» **EXERCISE INSTRUCTIONS**: Omit any picture, and return the remaining data exactly as written.

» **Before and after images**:
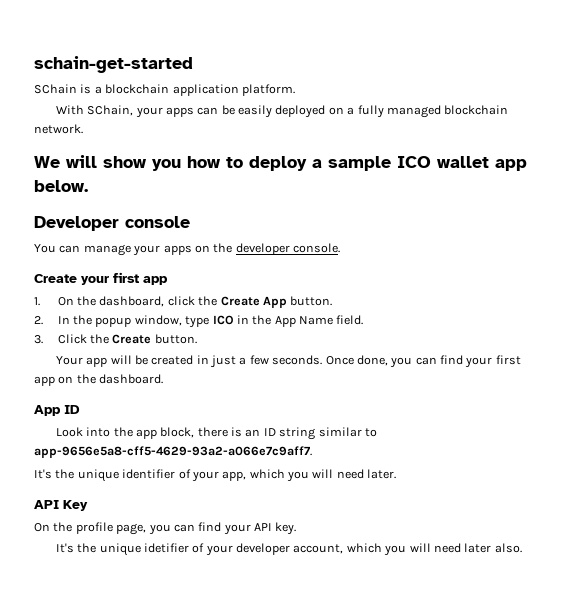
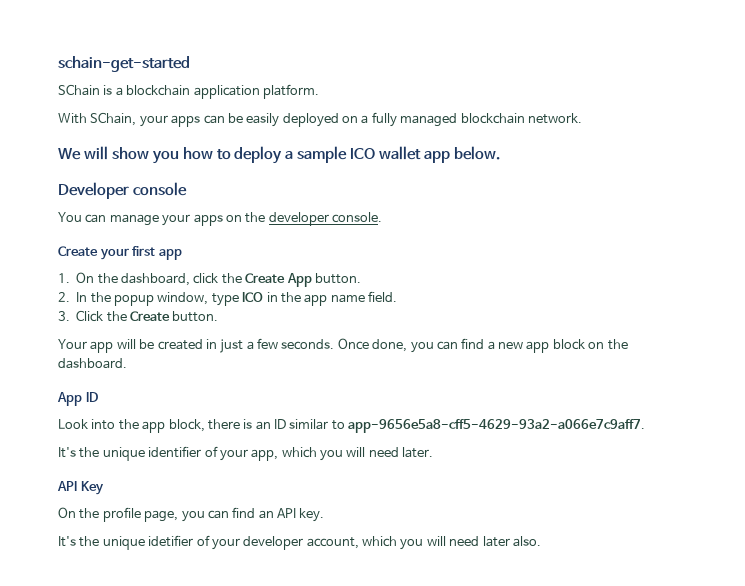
- 2. In the popup window, type ICO in the App Name field.
+ 2. In the popup window, type ICO in the app name field.
- Once done, you can find your first app on the dashboard.
+ Once done, you can find a new app block on the dashboard.
- Look into the app block, there is an ID string similar to app-9656e5a8-cff5-4629-93a2-a066e7c9aff7.
+ Look into the app block, there is an ID similar to app-9656e5a8-cff5-4629-93a2-a066e7c9aff7.
- On the profile page, you can find your API key.
+ On the profile page, you can find an API key.

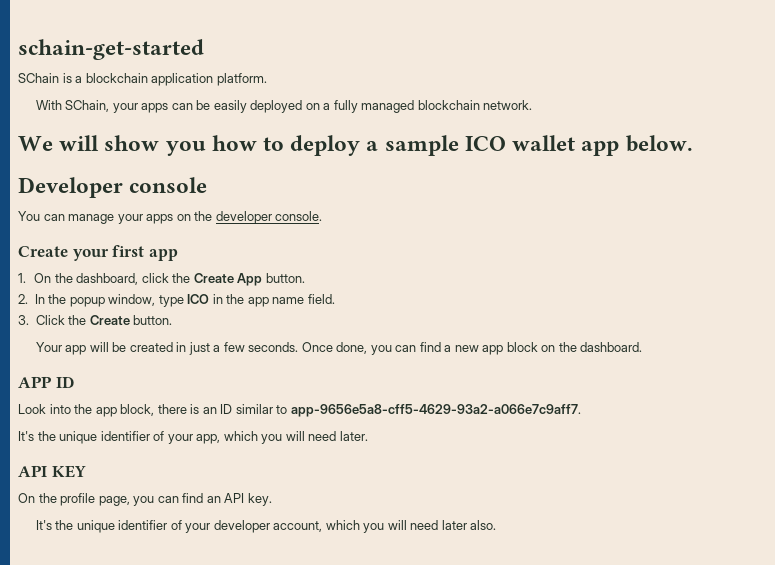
- App ID
+ APP ID
- API Key
+ API KEY
- It's the unique idetifier of your developer account, which you will need later also.
+ It's the unique identifier of your developer account, which you will need later also.

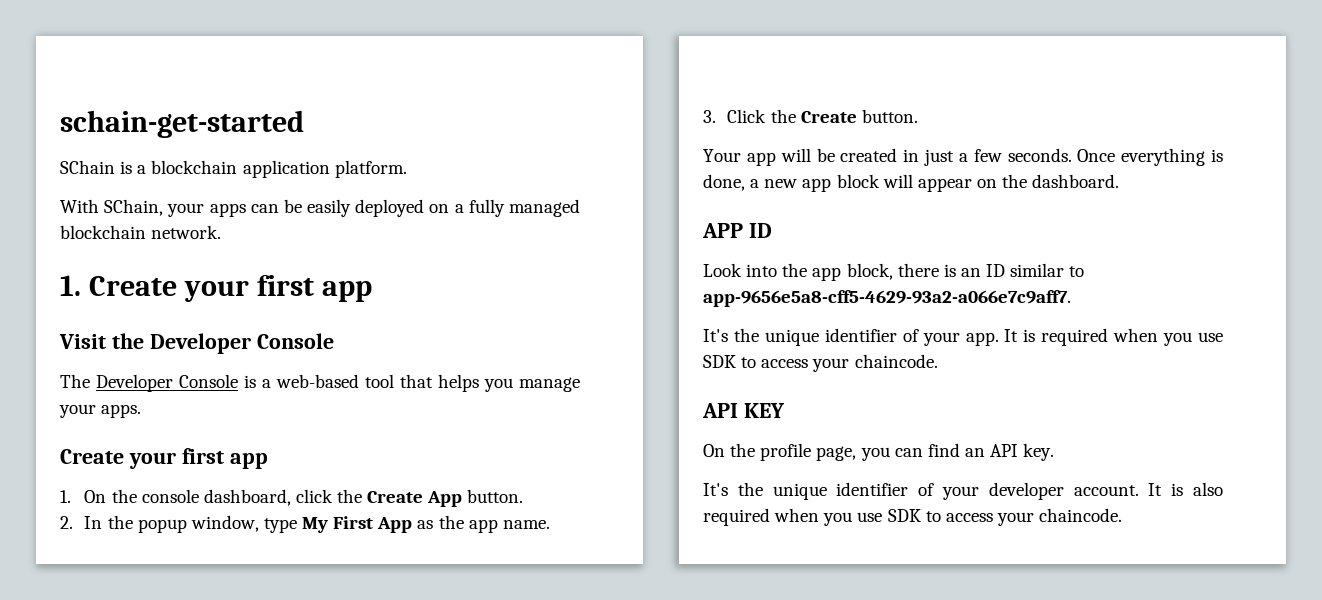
- We will show you how to deploy a sample ICO wallet app below.
- Developer console
- You can manage your apps on the developer console.
+ 1. Create your first app
+ Visit the Developer Console
+ The Developer Console is a web-based tool that helps you manage your apps.
- 1. On the dashboard, click the Create App button.
+ 1. On the console dashboard, click the Create App button.
- 2. In the popup window, type ICO in the app name field.
+ 2. In the popup window, type My First App as the app name.
- Once done, you can find a new app block on the dashboard.
+ Once everything is done, a new app block will appear on the dashboard.
- It's the unique identifier of your app, which you will need later.
+ It's the unique identifier of your app. It is required when you use SDK to access your chaincode.
- It's the unique identifier of your developer account, which you will need later also.
+ It's the unique identifier of your developer account. It is also required when you use SDK to access your chaincode.

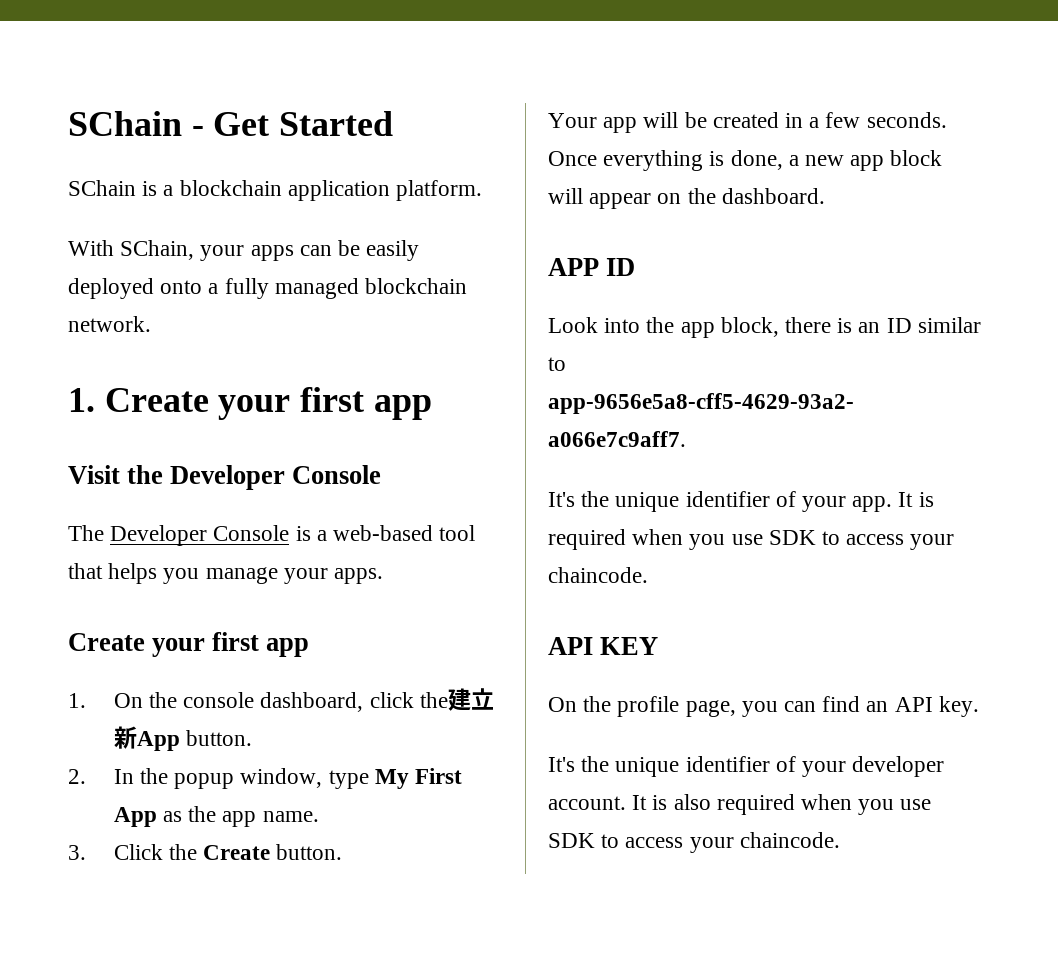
- schain-get-started
+ SChain - Get Started
- With SChain, your apps can be easily deployed on a fully managed blockchain network.
+ With SChain, your apps can be easily deployed onto a fully managed blockchain network.
- 1. On the console dashboard, click the Create App button.
+ 1. On the console dashboard, click the建立新App button.
- Your app will be created in just a few seconds.
+ Your app will be created in a few seconds.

» **SOLUTION**:
- 2. In the popup window, type ICO in the App Name field.
+ 2. In the popup window, type ICO in the app name field.
- Once done, you can find your first app on the dashboard.
+ Once done, you can find a new app block on the dashboard.
- Look into the app block, there is an ID string similar to app-9656e5a8-cff5-4629-93a2-a066e7c9aff7.
+ Look into the app block, there is an ID similar to app-9656e5a8-cff5-4629-93a2-a066e7c9aff7.
- On the profile page, you can find your API key.
+ On the profile page, you can find an API key.

- App ID
+ APP ID
- API Key
+ API KEY
- It's the unique idetifier of your developer account, which you will need later also.
+ It's the unique identifier of your developer account, which you will need later also.

- We will show you how to deploy a sample ICO wallet app below.
- Developer console
- You can manage your apps on the developer console.
+ 1. Create your first app
+ Visit the Developer Console
+ The Developer Console is a web-based tool that helps you manage your apps.
- 1. On the dashboard, click the Create App button.
+ 1. On the console dashboard, click the Create App button.
- 2. In the popup window, type ICO in the app name field.
+ 2. In the popup window, type My First App as the app name.
- Once done, you can find a new app block on the dashboard.
+ Once everything is done, a new app block will appear on the dashboard.
- It's the unique identifier of your app, which you will need later.
+ It's the unique identifier of your app. It is required when you use SDK to access your chaincode.
- It's the unique identifier of your developer account, which you will need later also.
+ It's the unique identifier of your developer account. It is also required when you use SDK to access your chaincode.

- schain-get-started
+ SChain - Get Started
- With SChain, your apps can be easily deployed on a fully managed blockchain network.
+ With SChain, your apps can be easily deployed onto a fully managed blockchain network.
- 1. On the console dashboard, click the Create App button.
+ 1. On the console dashboard, click the建立新App button.
- Your app will be created in just a few seconds.
+ Your app will be created in a few seconds.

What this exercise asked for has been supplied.